▶ _Directions_
Please transcribe the listing below exactly, but only from the line containing "(543, 837) none" through its last line.

▶ _Data to examine_
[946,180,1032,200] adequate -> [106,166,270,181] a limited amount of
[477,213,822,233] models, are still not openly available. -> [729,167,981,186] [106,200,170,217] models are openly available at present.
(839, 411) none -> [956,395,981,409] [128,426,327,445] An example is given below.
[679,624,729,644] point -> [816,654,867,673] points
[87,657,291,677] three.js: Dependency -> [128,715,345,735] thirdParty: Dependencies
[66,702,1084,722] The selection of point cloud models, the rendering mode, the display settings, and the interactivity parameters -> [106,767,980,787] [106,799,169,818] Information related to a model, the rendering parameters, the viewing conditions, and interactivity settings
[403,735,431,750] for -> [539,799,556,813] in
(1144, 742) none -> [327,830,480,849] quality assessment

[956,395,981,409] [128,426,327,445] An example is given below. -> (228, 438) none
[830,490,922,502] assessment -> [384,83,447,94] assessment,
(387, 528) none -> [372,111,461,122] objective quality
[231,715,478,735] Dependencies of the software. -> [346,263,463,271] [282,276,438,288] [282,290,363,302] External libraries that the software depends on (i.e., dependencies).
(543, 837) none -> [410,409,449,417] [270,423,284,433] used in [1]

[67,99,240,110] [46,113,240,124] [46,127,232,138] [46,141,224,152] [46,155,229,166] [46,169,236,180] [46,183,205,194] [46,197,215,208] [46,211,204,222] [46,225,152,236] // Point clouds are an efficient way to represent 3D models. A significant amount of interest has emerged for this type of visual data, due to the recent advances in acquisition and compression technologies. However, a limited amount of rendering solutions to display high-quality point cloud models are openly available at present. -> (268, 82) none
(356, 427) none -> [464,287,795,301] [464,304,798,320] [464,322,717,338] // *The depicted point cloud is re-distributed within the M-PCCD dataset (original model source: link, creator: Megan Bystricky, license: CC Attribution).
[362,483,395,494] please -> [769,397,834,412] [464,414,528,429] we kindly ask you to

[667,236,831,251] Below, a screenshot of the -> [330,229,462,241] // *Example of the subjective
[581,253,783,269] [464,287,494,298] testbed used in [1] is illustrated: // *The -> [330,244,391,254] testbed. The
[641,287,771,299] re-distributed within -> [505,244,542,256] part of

▶ _Exercise output_
(543, 837) none -> [410,409,449,417] [270,423,284,433] used in [1]

[67,99,240,110] [46,113,240,124] [46,127,232,138] [46,141,224,152] [46,155,229,166] [46,169,236,180] [46,183,205,194] [46,197,215,208] [46,211,204,222] [46,225,152,236] // Point clouds are an efficient way to represent 3D models. A significant amount of interest has emerged for this type of visual data, due to the recent advances in acquisition and compression technologies. However, a limited amount of rendering solutions to display high-quality point cloud models are openly available at present. -> (268, 82) none
(356, 427) none -> [464,287,795,301] [464,304,798,320] [464,322,717,338] // *The depicted point cloud is re-distributed within the M-PCCD dataset (original model source: link, creator: Megan Bystricky, license: CC Attribution).
[362,483,395,494] please -> [769,397,834,412] [464,414,528,429] we kindly ask you to

[667,236,831,251] Below, a screenshot of the -> [330,229,462,241] // *Example of the subjective
[581,253,783,269] [464,287,494,298] testbed used in [1] is illustrated: // *The -> [330,244,391,254] testbed. The
[641,287,771,299] re-distributed within -> [505,244,542,256] part of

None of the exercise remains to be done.